September 30, 2019

Posted 2019-09-30

Another LDC beta, and my thoughts on the PHP to D blog post ideas.

Core D Development Statistics

In the community

Community announcements

See more at the announce forum.

Adam's thoughts

HTML generation by objects

One of the controversies I saw about the blog post this week was using DOM functions to generate or populate HTML templates. I like this approach, in fact, I have been using it for a long time now myself! And even my new webtemplate.d module, while appearing to be string-based on the outside, is actually DOM based on the inside.

HTML can be represented as a string, but it isn't actually a string. Forgetting this is what leads to cross-site scripting (also known as XSS) vulnerabilities among other problems like simply broken websites. (I once had a form that would randomly fail to submit. The root cause? The submit button ended up on the outside of the </form> tag. Whether it worked or not now depended on factors that made it appear quite randomly.) Using strings makes these problems very easy, whereas using a DOM representation makes these things harder, if not impossible.

Template languages mitigate this somewhat by at least HTML encoding dynamic elements by default, and truth be told, this actually does a decent job! But DOM based stuff can do even better:

  • A DOM insertion is context-aware and may be type safe. It is possible to throw an exception when trying to output a non-URL to a href attribute, for example (though I have never actually done that, it is possible). It can also recognize what is an attribute name, value, text node, Javascript code component, etc.
  • A DOM insertion can never create malformed HTML. (It can create invalid html - though again, it is possible to detect this immediately - but not malformed)
  • DOM manipulation is possible too, modifying an existing element.

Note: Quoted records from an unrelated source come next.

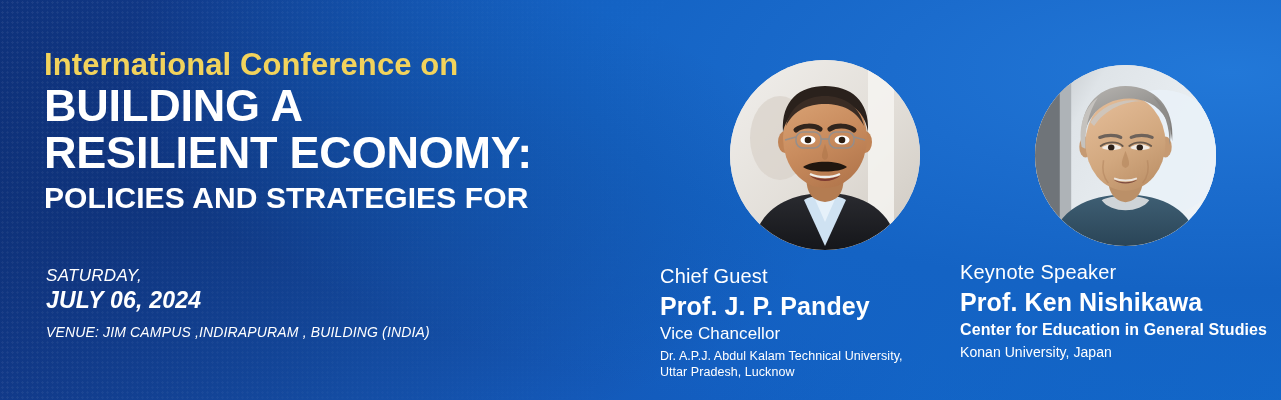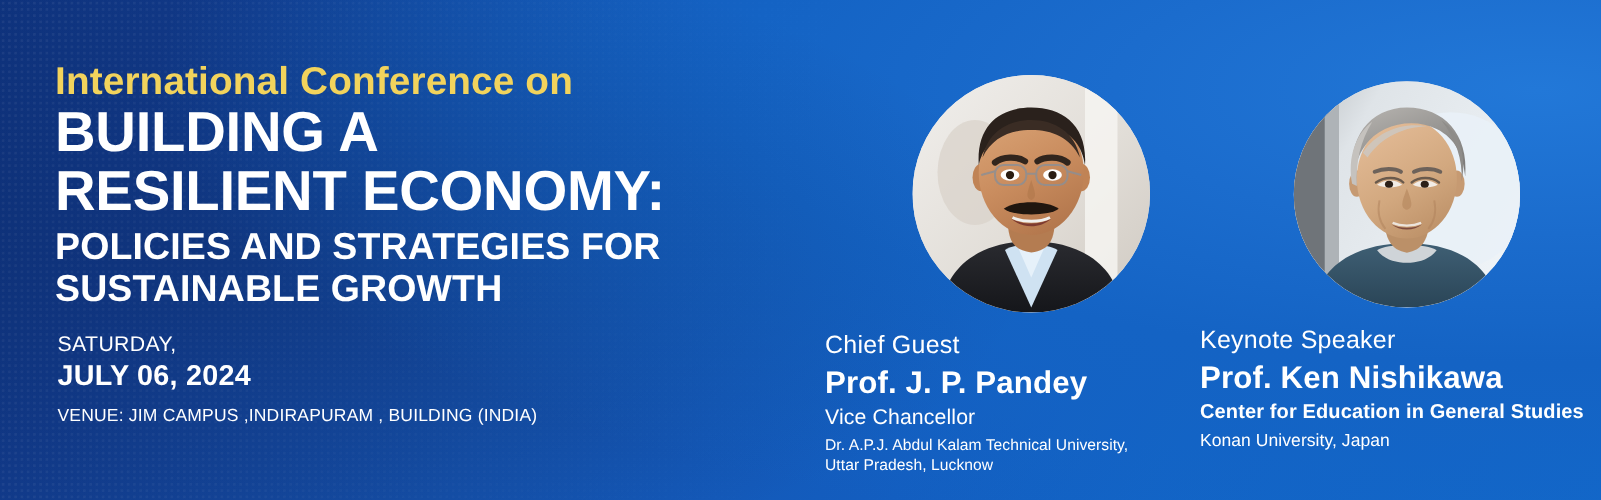--- a/index.html
+++ b/index.html
@@ -200,7 +200,6 @@
     </h1>
     <h2 class="subtitle">
       <span class="sl">POLICIES AND STRATEGIES FOR</span>
-      <span class="sl">SUSTAINABLE GROWTH</span>
     </h2>
   </div>
 

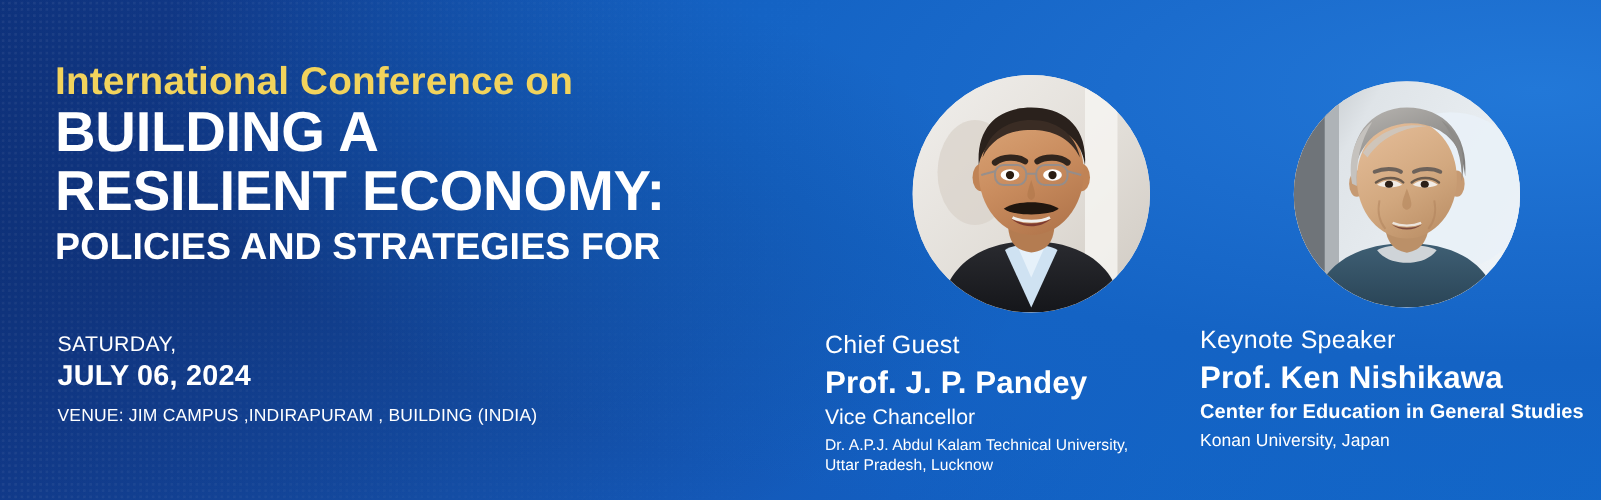--- a/index.html
+++ b/index.html
@@ -86,6 +86,7 @@
     left: 46px;
     top: 266px;
     width: 520px;
+    font-style: italic;
   }
   .date-day {
     color: #ffffff;

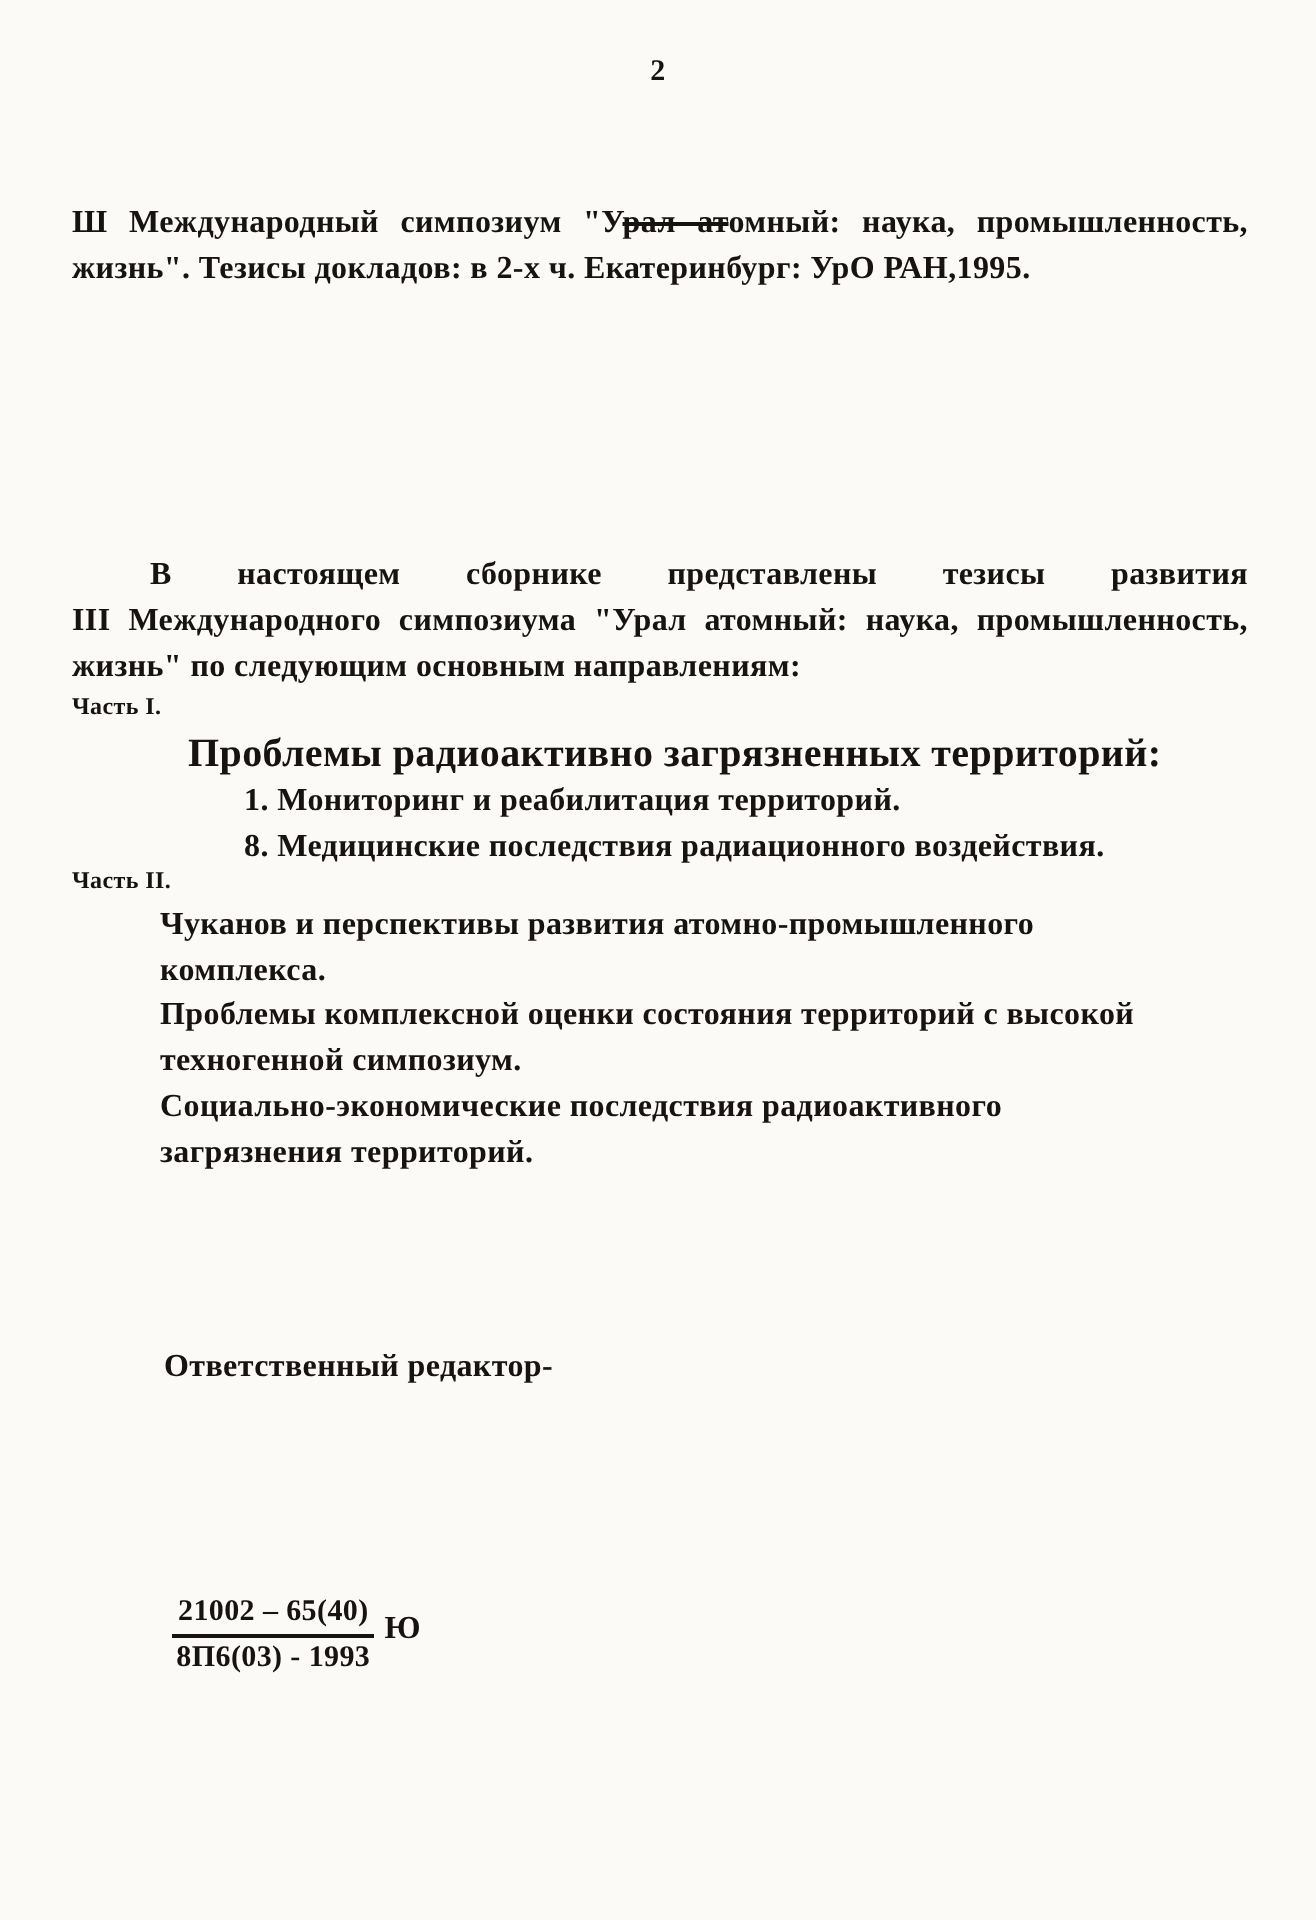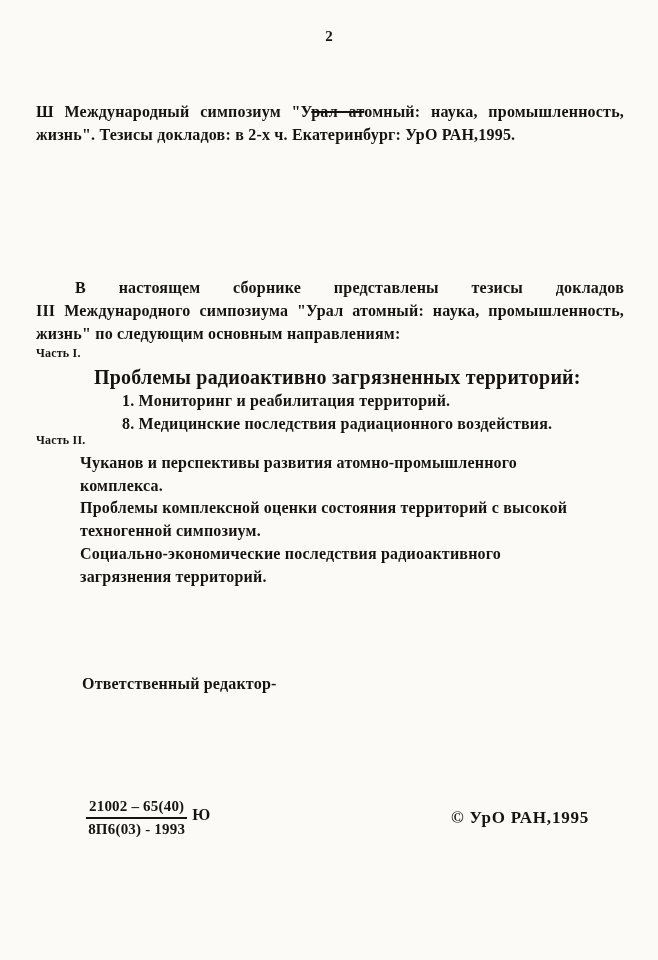--- a/index.html
+++ b/index.html
@@ -108,7 +108,7 @@
   </div>
 
   <div class="abs textblock intro">
-    <div class="first line-justify">В настоящем сборнике представлены тезисы докладов</div>
+    <div class="first line-justify">В настоящем сборнике представлены тезисы развития</div>
     <div class="line-justify">III Международного симпозиума "Урал атомный: наука, промышленность,</div>
     <div>жизнь" по следующим основным направлениям:</div>
   </div>

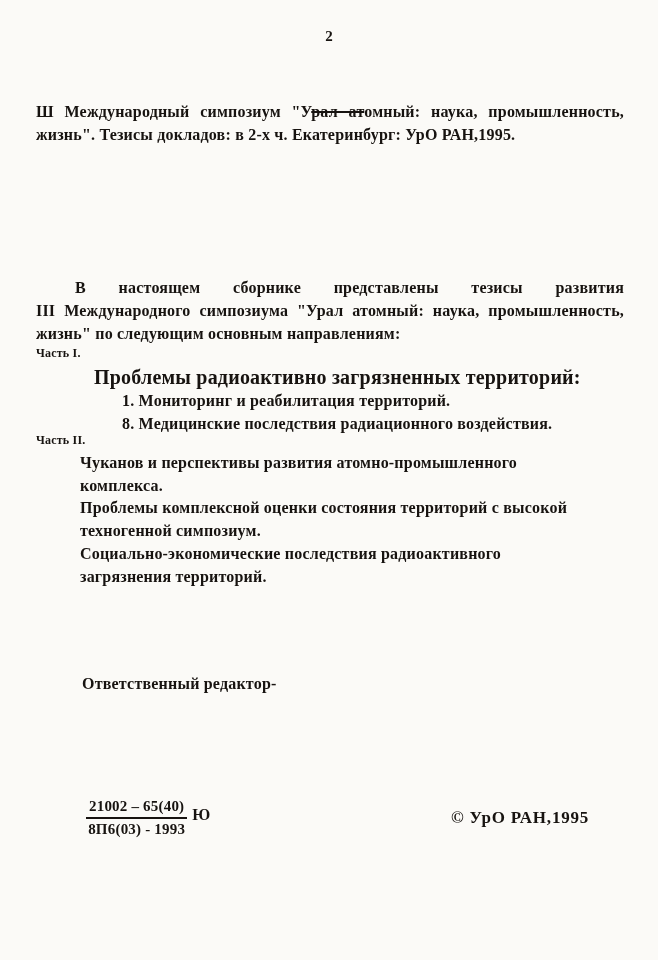--- a/index.html
+++ b/index.html
@@ -143,7 +143,6 @@
     <span class="code-suffix">Ю</span>
   </div>
 
-  <div class="abs copyright">© УрО РАН,1995</div>
 
 </div>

Some of these possibilities can be done with strings, too (a general pattern; there is rarely only one way to do something) - you can also run validators on the output, check links, etc., but by the time they are strings you have lost information. Some can be regained (ironically, often by parsing it back into a dom lol), but the definitive original data is now gone.

What about separation of concerns?

The most common counterargument to DOM templates is separation of concerns: the fear that DOM manipulation puts too much of the view logic in the main application code. I have to confess, I've done quite a bit of that myself. dom.d makes it so easy it is tempting to put everything right there in the D code.

But, it is also quite easy to separate things just like any other template system, if not even better. My webtemplate.d is one attempt at merging the best of both worlds: it looks like a string system on the outside (similar to asp, erb, etc.), but on the inside still uses a DOM based system. When you write <a href="<%= link %>">, it isn't just inserting a string at a character position, but rather knows to set the value of the link's href attribute to the value of the variable link.

Even without that, a dom system can work on id, class, or data-* attributes and achieve a high level of decoupling. You can define custom tags, too, as well as as much or as little manipulation DSL as you like. Indeed, the Javascript frameworks React and Angular work this way, in principle. Both are integrated into the dom concept instead of treating it as strings mixed with code.

Of course, you could also just argue the server side is just generating a semantic description of the data, then the template lays it out based in ID tags (or whatever), and then the CSS achieves visual separation.

It depends on how specifically you use it.

Rewrites vs fixes

Another common criticism of seeing wins in D is the argument that you can have those same wins in other languages, that the rewrite is unnecessary.

First, I'd counter on empirical grounds: if the old code was so easy to fix, why didn't it happen there? Whatever the reason, this is an interesting observation. Just, of course, this also needs to be weighed against the other frequent empirical observation, that the rewrites (much like the code they are replacing probably did) often go over budget and behind schedule.

But second, I'd say rewriting generally makes it possible to correct big mistakes and cancel a lot of technical debt, while slimming down with lessons learned from use. (If you actually finish them - a big temptation is to try to do too much and that breaks you.)

And in particular, using D in general gives a benefit in enabling experimentation. Walter Bright wrote about this back when he was writing his Warp preprocessor - in his case, using the pipeline programming paradigm helped him make larger algorithmic changes during his benchmarking iterations. I find D's static checks and metaprogramming facilities help give me the confidence to make changes with the right mix of customization and centralization.

So yes, in theory, you can usually get he same wins in other languages that D can do, but I'd argue that the process of getting there is easier in D.